Toutes ces approches pourraient donc aboutir à définir un score de risque mixte, prenant en considération des approches clinique, biologique et morphologique, le type et la charge en FA ainsi que le risque hémorragique de façon à adapter de façon personnalisée les indications du traitement anticoagulant. La place de l’intelligence artificielle semble prometteuse.

Traitement anticoagulant dans la fibrillation atriale par Estelle GANDJBAKHCH Sorbonne-Université, APHP, ICAN, Unité de Rythmologie, Département de Cardiologie, Hôpital Pitié Salpêtrière, Paris

Le traitement anticoagulant oral au long cours a bien démontré son bénéfice chez les patients avec fibrillation atriale (FA) et risque thromboembolique élevé.
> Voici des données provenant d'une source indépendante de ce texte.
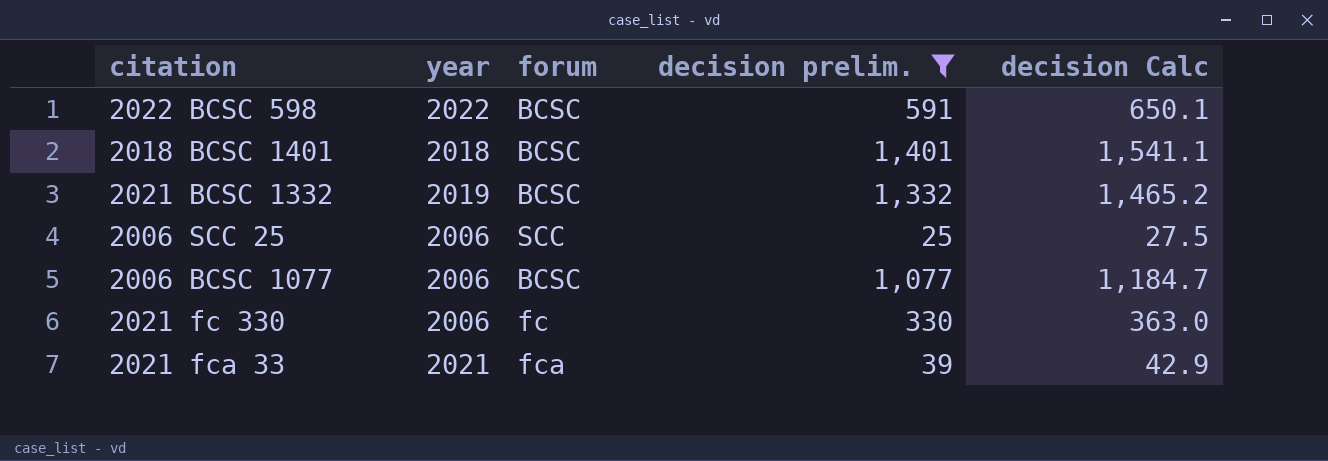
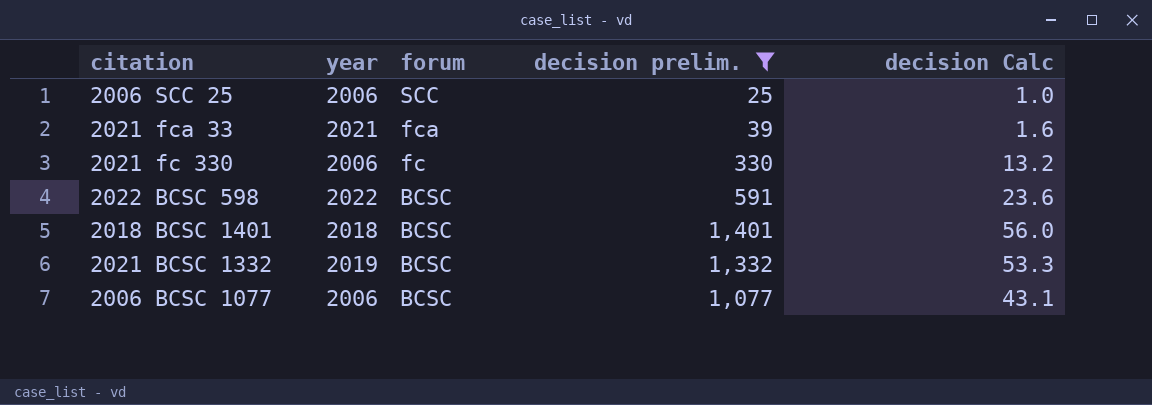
row order: none -> forum descending
column decision Calc | formula: [decision prelim.] * 1.1 -> [decision prelim.] * 0.04

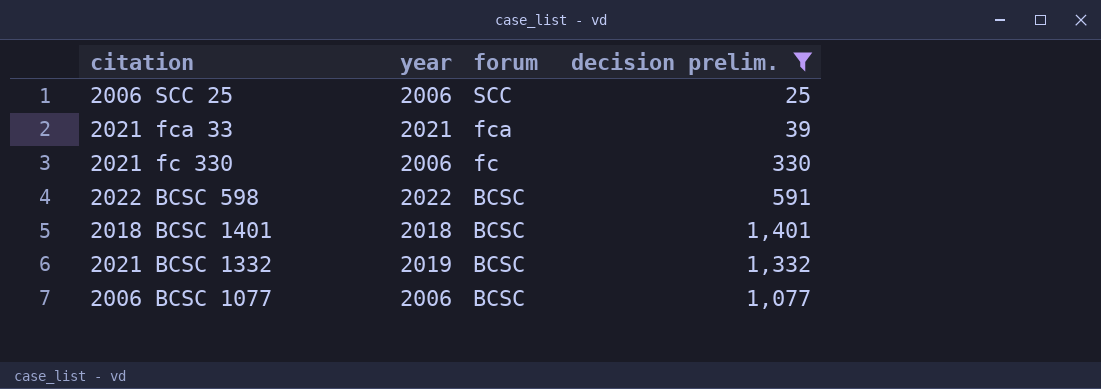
column decision Calc | formula: [decision prelim.] * 0.04 -> none

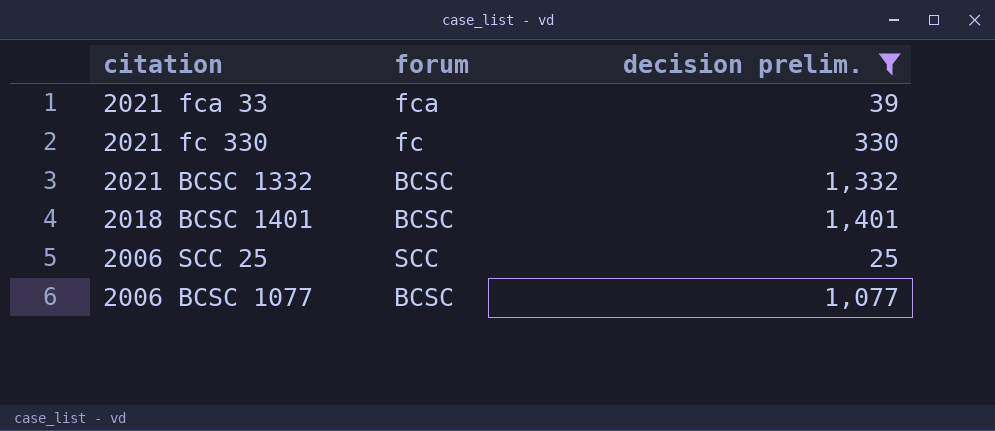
row order: forum descending -> citation descending
column year | position: 2 -> none
row 2022 BCSC 598: 2022 | BCSC | 591 -> none

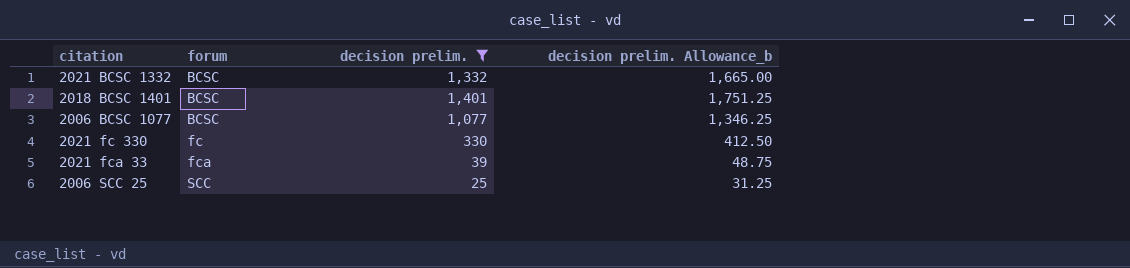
row order: citation descending -> forum ascending
column decision prelim. Allowance_b | formula: none -> [decision prelim.] * 1.25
Le traitement par antivitamine K (AVK), imposant des contrôles biologiques (INR) régulier, permettant des ajustements de posologie. est plus efficace que les antiagrégants plaquettaires. Des complications hémorragiques graves surviennent chez  6 à 8% des patients par an ; elles peuvent être contrôlées par la vitamine K. Depuis une dizaine d’années, l’arrivée sur le marché des anticoagulants oraux directs (AODs) a modifié considérablement la stratégie de prise en charge du risque thromboembolique. Ce sont des inhibiteurs directs de facteurs de la coagulation, en particulier le facteur X activé (XFa). Trois AOD sont disponibles en France, le dabigratran exilate, le rivaroxaban et l’apixaban. Leur posologie nécessite d’être adaptée en fonction de la fonction rénale. Les AVK restent le traitement de référence dans la FA valvulaire. Une méta-analyse incluant 28 études observationnelles comparant AOD et AVK a montré que le dabigatran, le rivaroxaban et l’apixaban étaient tous trois associés à une réduction du risque d’hémorragies intra crâniennes avec des taux similaires d’évènements thromboemboliques versus AVK. En cas de complication hémorragique, un inhibiteur polyvalent des AOD a été identifié mais n’est pas encore disponible. Dans la vraie vie, des investigations sur un grand nombre de patients ayant une FA montrent que 25% ne sont pas traités, surtout des sujets ayant une forme paroxystique. Ceux sous AOD reçoivent parfois une posologie inadaptée, 9% sont sous-dosés, 3% sur-dosés. Les recommandations internationales ne sont pas encore bien connues.

En conclusion, le traitement anticoagulant oral au long cours a démontré son bénéfice chez les patients avec FA ayant un risque thromboembolique élevé. Les AODs ont démontré vis-à-vis des AVK un bénéfice en termes de mortalité et de saignement (en particulier les hémorragies intracrâniennes) avec une efficacité sur le risque thromboembolique équivalente ou supérieure. Leur bénéfice clinique et leur facilité d’usage en ont fait le traitement de première intention dans la FA non valvulaire, y compris chez les patients fragiles et/ou âgés.